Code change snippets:
· · · ·

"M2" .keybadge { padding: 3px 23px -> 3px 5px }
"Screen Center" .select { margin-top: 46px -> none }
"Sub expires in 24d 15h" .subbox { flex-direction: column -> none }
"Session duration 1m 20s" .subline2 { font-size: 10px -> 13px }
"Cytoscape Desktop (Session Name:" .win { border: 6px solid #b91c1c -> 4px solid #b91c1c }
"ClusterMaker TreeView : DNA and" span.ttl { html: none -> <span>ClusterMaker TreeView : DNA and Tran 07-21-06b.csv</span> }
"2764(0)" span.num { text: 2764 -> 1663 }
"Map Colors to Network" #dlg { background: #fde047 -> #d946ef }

· · · ·

WHAT TO DO →
Give back the complete data, each line unchanged.

ANSWER AREA →
"M2" .keybadge { padding: 3px 23px -> 3px 5px }
"Screen Center" .select { margin-top: 46px -> none }
"Sub expires in 24d 15h" .subbox { flex-direction: column -> none }
"Session duration 1m 20s" .subline2 { font-size: 10px -> 13px }
"Cytoscape Desktop (Session Name:" .win { border: 6px solid #b91c1c -> 4px solid #b91c1c }
"ClusterMaker TreeView : DNA and" span.ttl { html: none -> <span>ClusterMaker TreeView : DNA and Tran 07-21-06b.csv</span> }
"2764(0)" span.num { text: 2764 -> 1663 }
"Map Colors to Network" #dlg { background: #fde047 -> #d946ef }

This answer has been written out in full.